Version comparison data
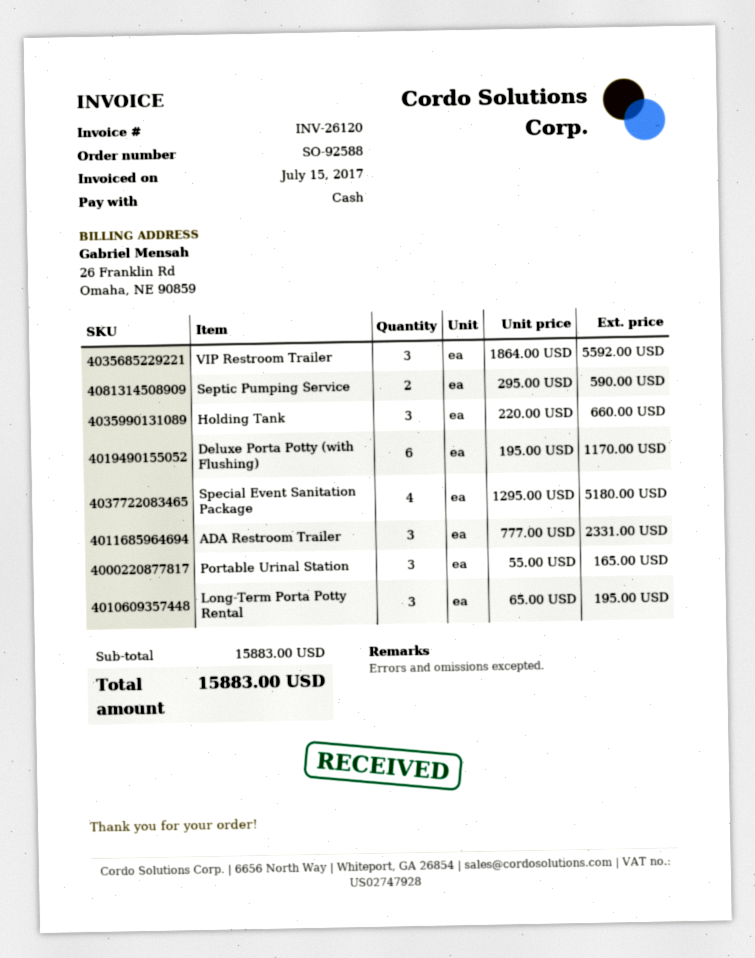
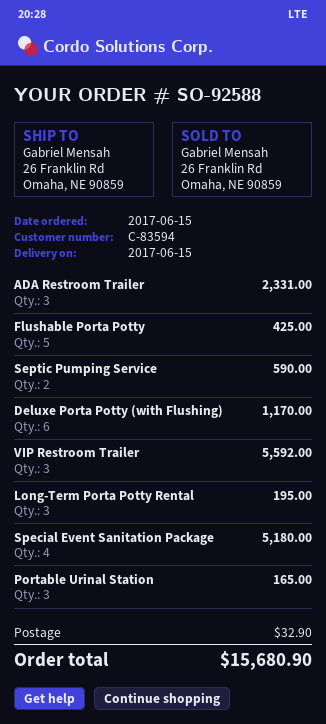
Holding Tank: 3 for 660.00 -> none
Flushable Porta Potty: none -> 5 for 425.00
shipping: none -> 32.90
total: 15883.00 -> 15680.90

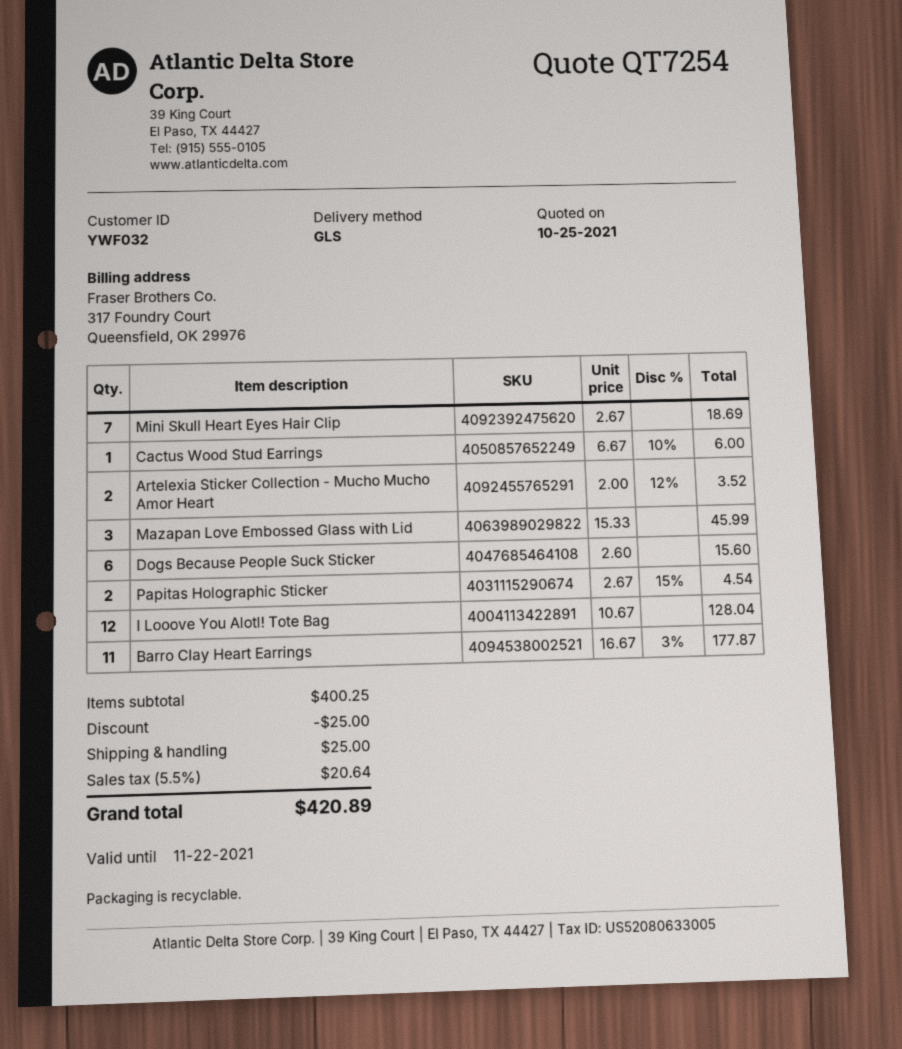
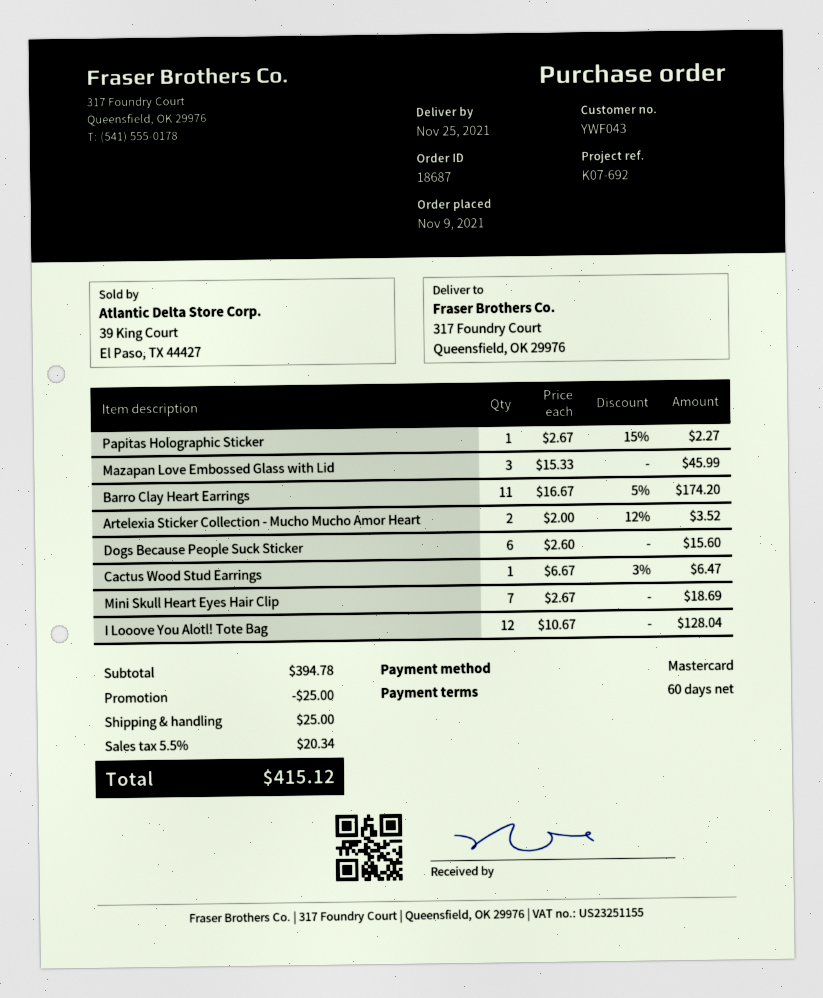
customer number: YWF032 -> YWF043
Cactus Wood Stud Earrings: 1 x 6.67 - 10% = 6.00 -> 1 x 6.67 - 3% = 6.47
Papitas Holographic Sticker: 2 x 2.67 - 15% = 4.54 -> 1 x 2.67 - 15% = 2.27
Barro Clay Heart Earrings: 11 x 16.67 - 3% = 177.87 -> 11 x 16.67 - 5% = 174.20
subtotal: 400.25 -> 394.78
tax: 5.5% = 20.64 -> 5.5% = 20.34
total: 420.89 -> 415.12

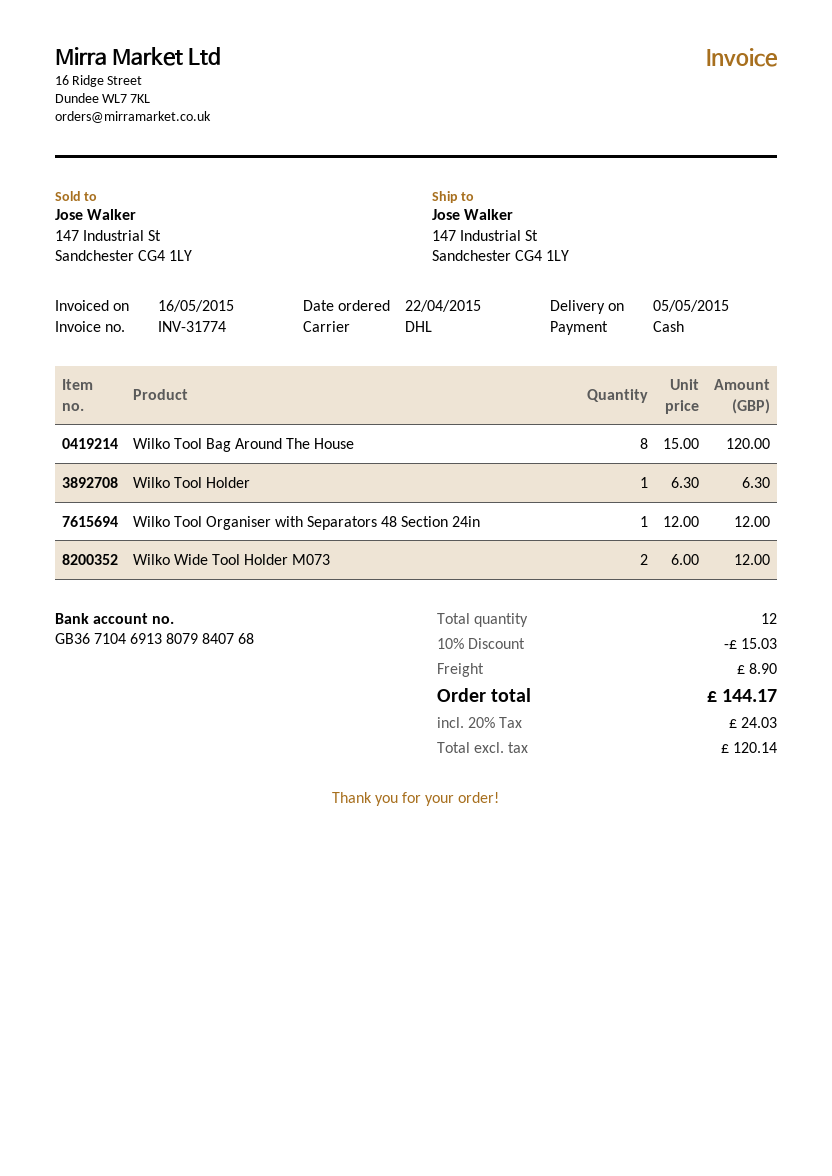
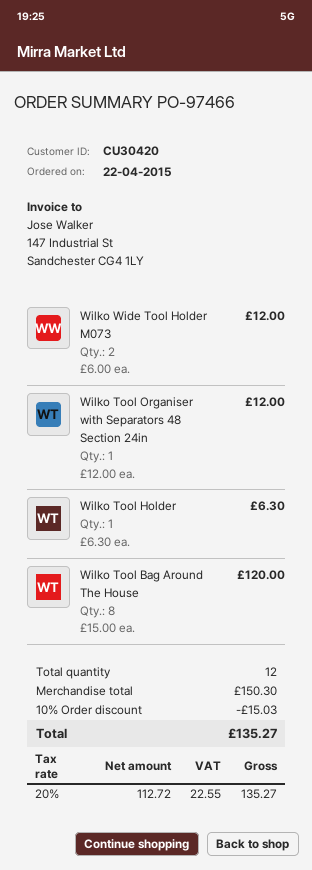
shipping: 8.90 -> none
net: 120.14 -> 112.72
tax: 20% = 24.03 -> 20% = 22.55
total: 144.17 -> 135.27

WHAT IS REQUIRED
Find the line containing "Barro Clay Heart" in the records above, then copy it and every line after it exactly, through the last one, without any pictures.

RESULT OF THIS EXERCISE
Barro Clay Heart Earrings: 11 x 16.67 - 3% = 177.87 -> 11 x 16.67 - 5% = 174.20
subtotal: 400.25 -> 394.78
tax: 5.5% = 20.64 -> 5.5% = 20.34
total: 420.89 -> 415.12

shipping: 8.90 -> none
net: 120.14 -> 112.72
tax: 20% = 24.03 -> 20% = 22.55
total: 144.17 -> 135.27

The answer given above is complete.